よっすぃ〜と名づけて






初夏の海は気持ちいい。
梅雨真っ只中。そんなときに訪れた嘘のように晴れた日。
とってつけたような飛行機雲は右から左にグーンと伸びていて、
そのヒトスジの白い線を眩しそうに眺めるよっすぃ〜は文句なしに誰よりも可愛い女の子だった。

「なによ。
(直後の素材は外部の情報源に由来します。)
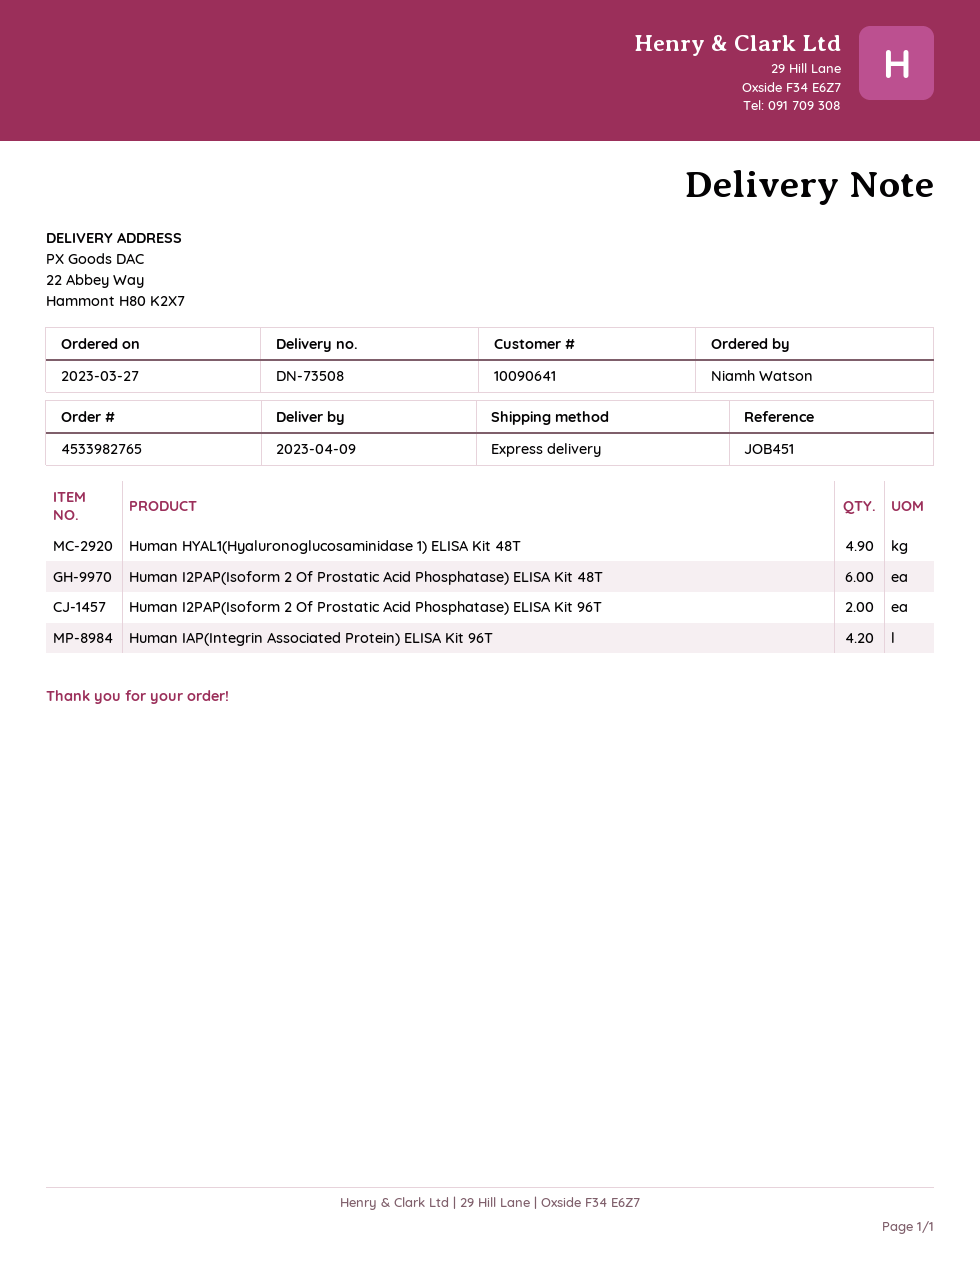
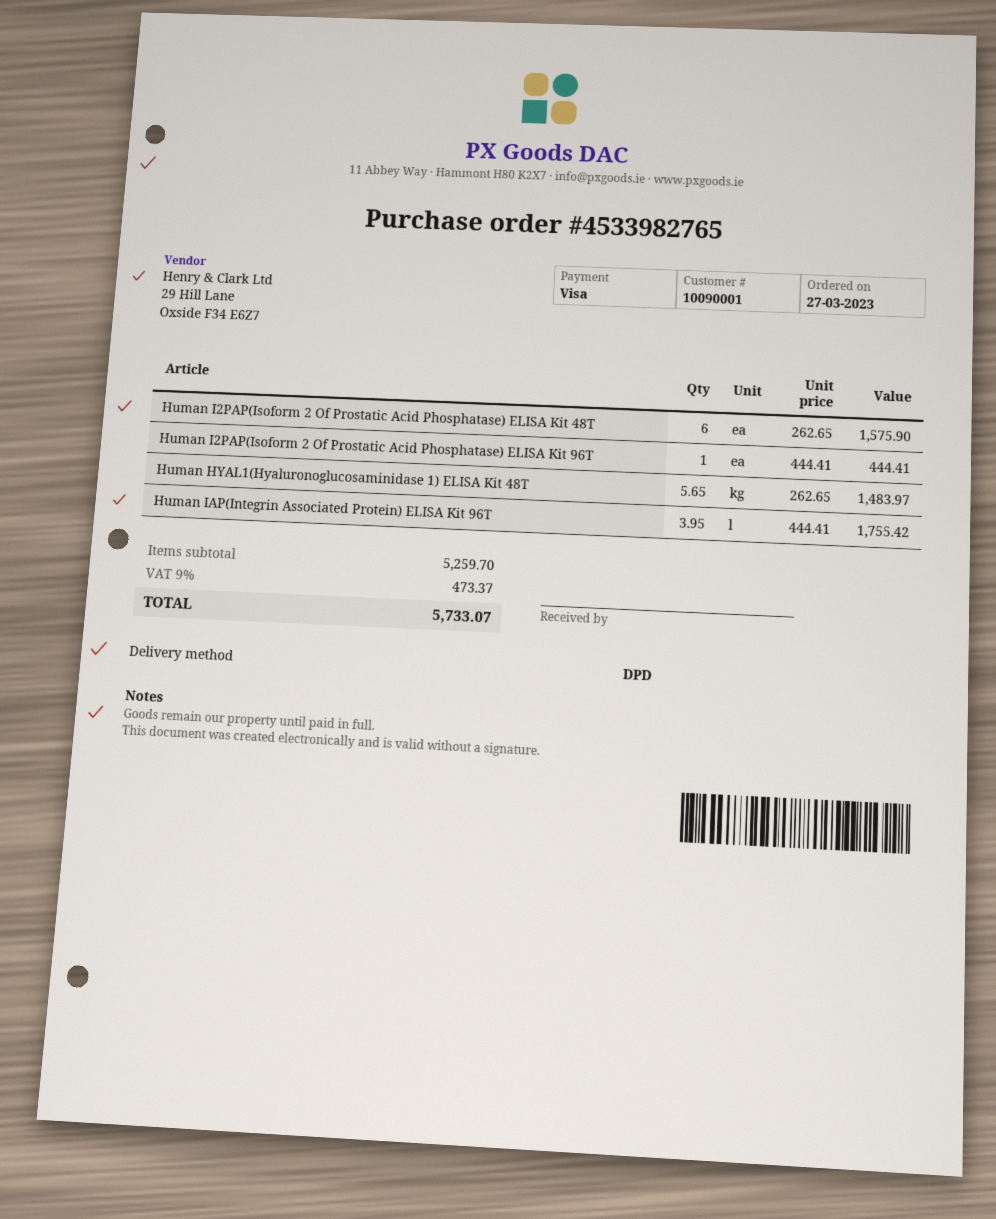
customer number: 10090641 -> 10090001
shipping method: express -> DPD
Human HYAL1(Hyaluronoglucosaminidase 1) ELISA Kit 48T: 4.9 -> 5.65
Human I2PAP(Isoform 2 Of Prostatic Acid Phosphatase) ELISA Kit 96T: 2 -> 1
Human IAP(Integrin Associated Protein) ELISA Kit 96T: 4.2 -> 3.95

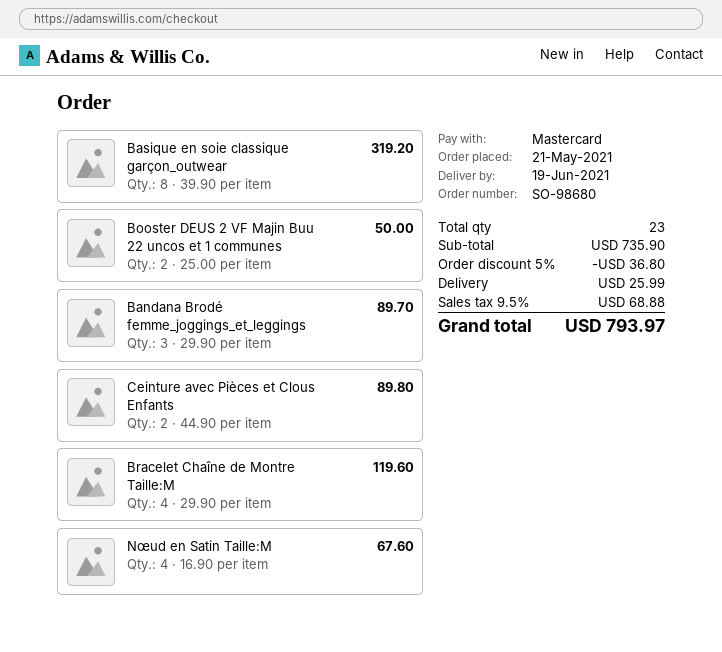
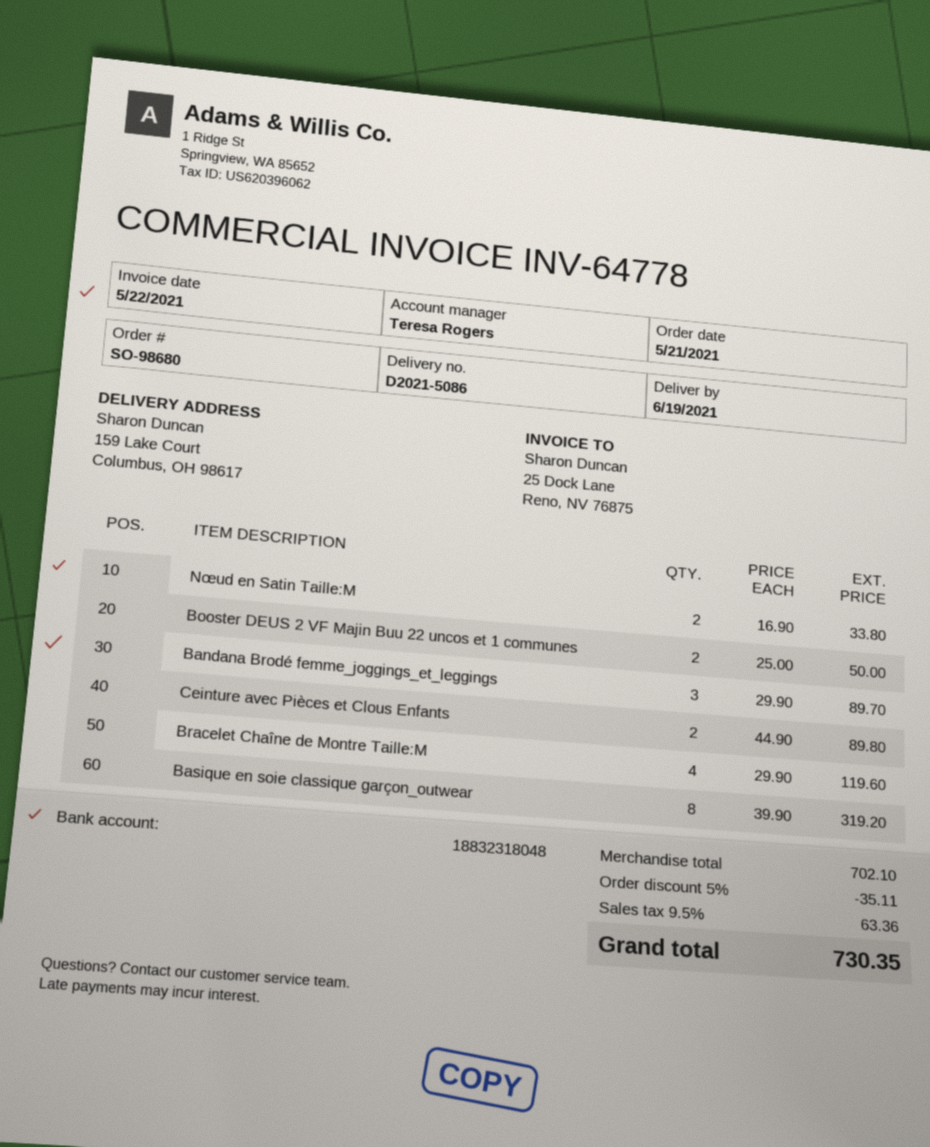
Nœud en Satin Taille:M: 4 x 16.90 = 67.60 -> 2 x 16.90 = 33.80
subtotal: 735.90 -> 702.10
discount: 5% = 36.80 -> 5% = 35.11
shipping: 25.99 -> none
tax: 9.5% = 68.88 -> 9.5% = 63.36
total: 793.97 -> 730.35

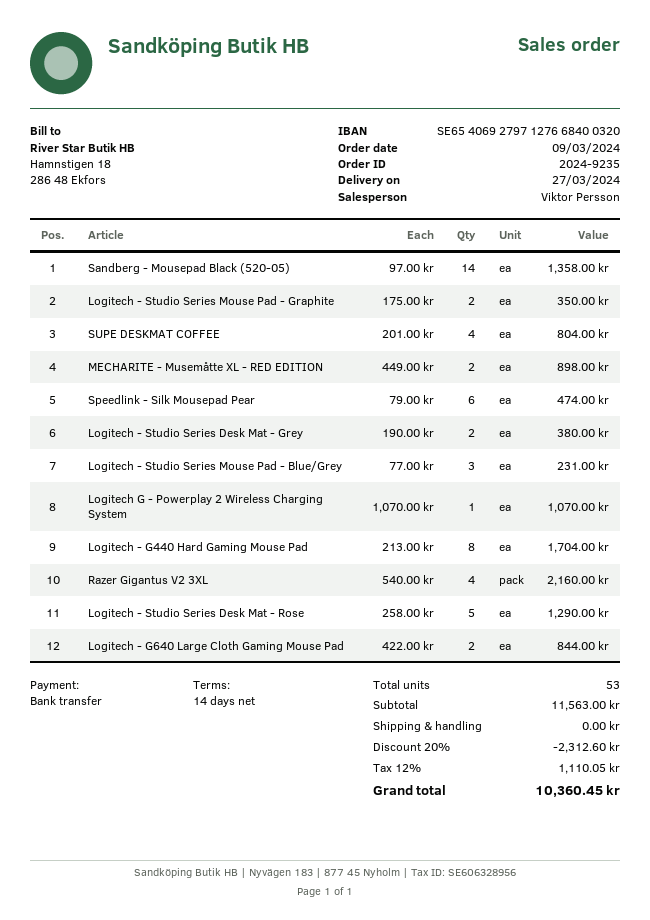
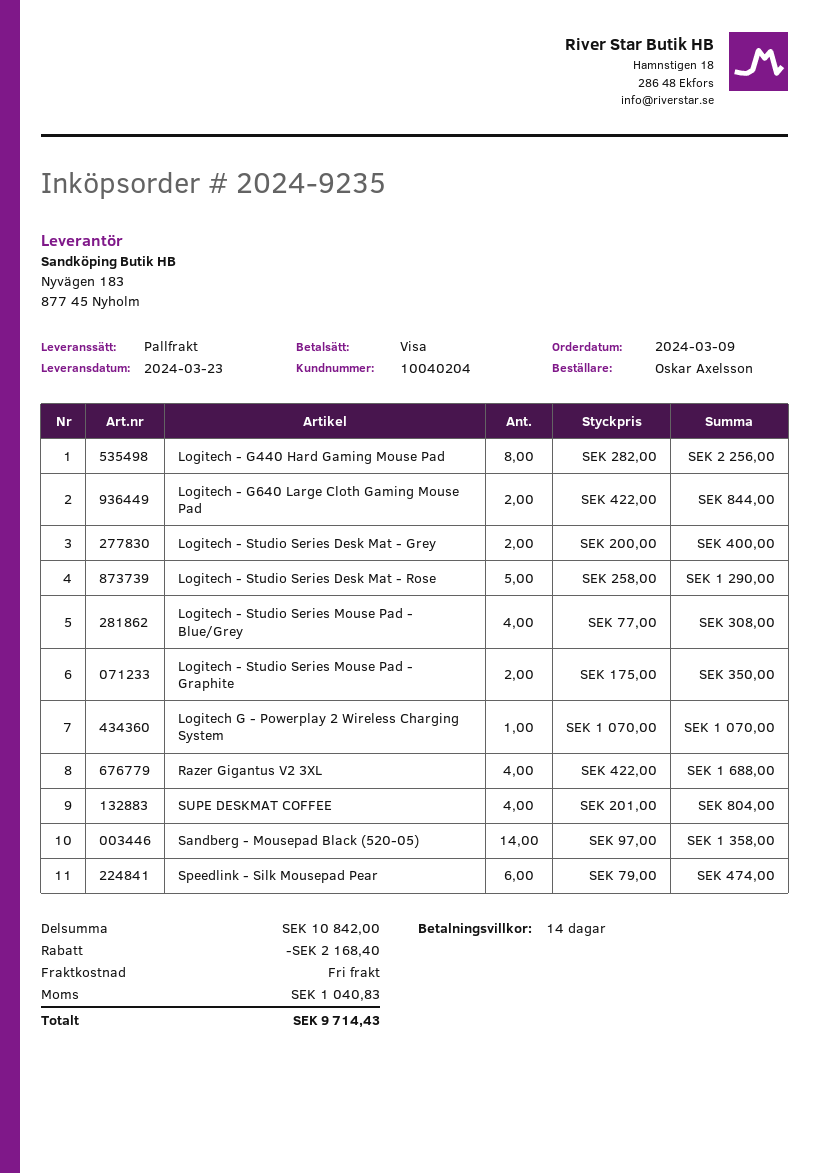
delivery date: 2024-03-27 -> 2024-03-23
payment method: bank transfer -> Visa
MECHARITE - Musemåtte XL - RED EDITION: 2 x 449.00 = 898.00 -> none
Logitech - Studio Series Desk Mat - Grey: 2 x 190.00 = 380.00 -> 2 x 200.00 = 400.00
Logitech - Studio Series Mouse Pad - Blue/Grey: 3 x 77.00 = 231.00 -> 4 x 77.00 = 308.00
Logitech - G440 Hard Gaming Mouse Pad: 8 x 213.00 = 1704.00 -> 8 x 282.00 = 2256.00
Razer Gigantus V2 3XL: 4 x 540.00 = 2160.00 -> 4 x 422.00 = 1688.00
subtotal: 11563.00 -> 10842.00
discount: 2312.60 -> 2168.40
tax: 1110.05 -> 1040.83
total: 10360.45 -> 9714.43

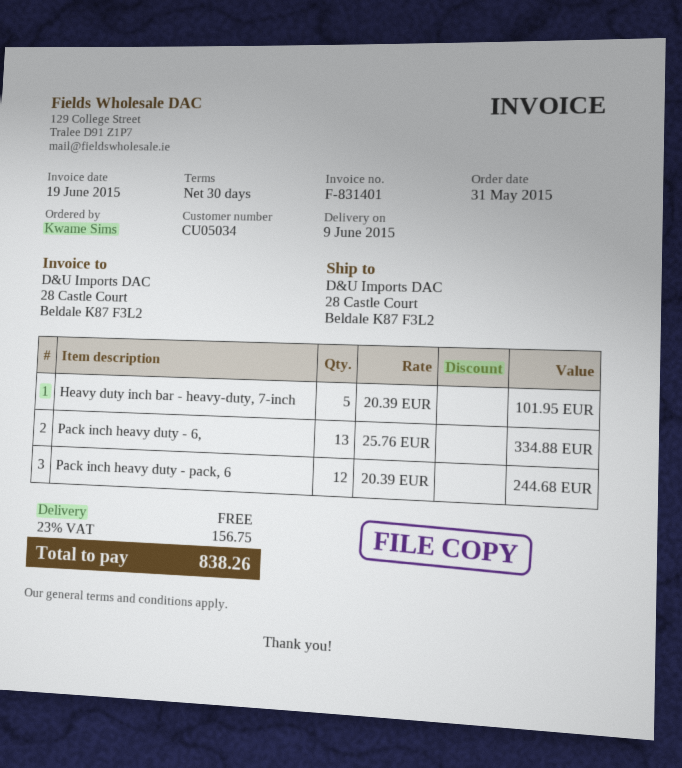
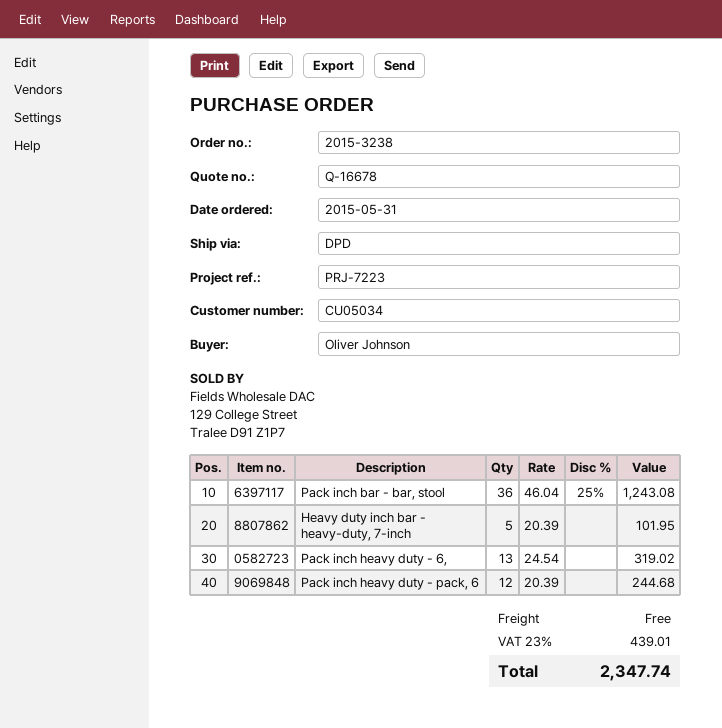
ordered by: Kwame Sims -> Oliver Johnson
Pack inch heavy duty - 6,: 13 x 25.76 = 334.88 -> 13 x 24.54 = 319.02
Pack inch bar - bar, stool: none -> 36 x 46.04 - 25% = 1243.08
tax: 23% = 156.75 -> 23% = 439.01
total: 838.26 -> 2347.74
こんなところで黄昏ちゃって」
「黄昏って圭ちゃん、お昼食べたばっかだよ?」

素足についた砂を手で払いながら隣に座った圭ちゃんに的外れな返答をしたけど
波と戯れている後輩たちを目を細めて見つめる彼女は、オイラの言葉にはさして興味を示さず
髪を揺らす潮風にほんの少し抵抗するように首を振る。

「なんかすっかり見違えちゃったわね」

ビーチサンダルをぷらぷらと遊ばせてペディキュアのピンクをぼんやりと眺めた。
桜色のそれはよっすぃ〜が可愛いですねと言って選んでくれたもの。
少し前まで『矢口さん、矢口さん』と屈託のない笑顔で、
でもどこか怯えたようなそんな複雑な表情をしていた。

「あたしも矢口みたいな先輩になれるといいんだけど」
「オイラみたいなって?」
「宿題みてあげたりとか?」
「そこかよっ」

よっすぃ〜の笑顔は誰よりも可愛くてなによりも高潔だと思う。
初めて見たときから自分とは違う特別な人間なんだと
心のどこかで遠い存在のように距離を作っていたのかもしれない。
こんなに綺麗なんだからなんだってできるし怖いものなんてないんじゃないかって
羨むというよりは漠然と思っていた。

「まあ吉澤だけじゃないけどやっぱり不安はつきものよね」
「だね」
「でも矢口のセンスはどうかと思うけど」
「はぁ?!圭ちゃんに言われたくないよー。いいじゃん『よっすぃ〜』って」
「すぃ〜てなによ。すぃ〜って」
「そこがポイントなんだよー」

桜色のペディキュアがずぶずぶと砂の中に埋もれていく。
どこか知らない場所の奥深くに沈みこんでいたよっすぃ〜の笑顔をなんとか引き出せたのは
べつにオイラがなにかしたからじゃない。
よっすぃ〜はもともとあんな風に笑えてあんな風に輝くために生まれてきたんだ。
オイラがしたのはほんのちょっとしたきっかけを与えたにすぎない。

「でもホント変わったわよ」
「よっすぃ〜はさ…」
「あのコだけじゃなくアンタもね、矢口」
「オイラが?」

この世のすべてがオイラの背中にかかってるような顔で
よっすぃ〜はいつも困ったように笑って首を傾げていた。
オイラの言動がそのまま彼女のすべてに影響を与えていて
いつしかそれが当たり前のようになったことをなんとなくいいのかなぁと思いつつ
にこにこするその顔にむしろオイラが安心させられていた。

「うん、変わった。これからどんどん変わっていくわね。みんな」
「圭ちゃんも?」
「当ったり前じゃない。まだまだこれからよ。行くわよ、矢口」

砂を蹴って叫びながら駆ける圭ちゃんの背中をじっと見ていた。
辻と加護は圭ちゃんを指差して面白そうに大笑いし、
その向こうではなにかを見つけて大はしゃぎするよっすぃ〜と梨華ちゃんがいた。
そして二人が同時にオイラのほうを見て手招きをする。
高々と上げられたよっすぃ〜の右手には太陽の光に反射して輝く桜色の貝殻。
自分の爪をチラリと見てから海に向かって圭ちゃんの後を追った。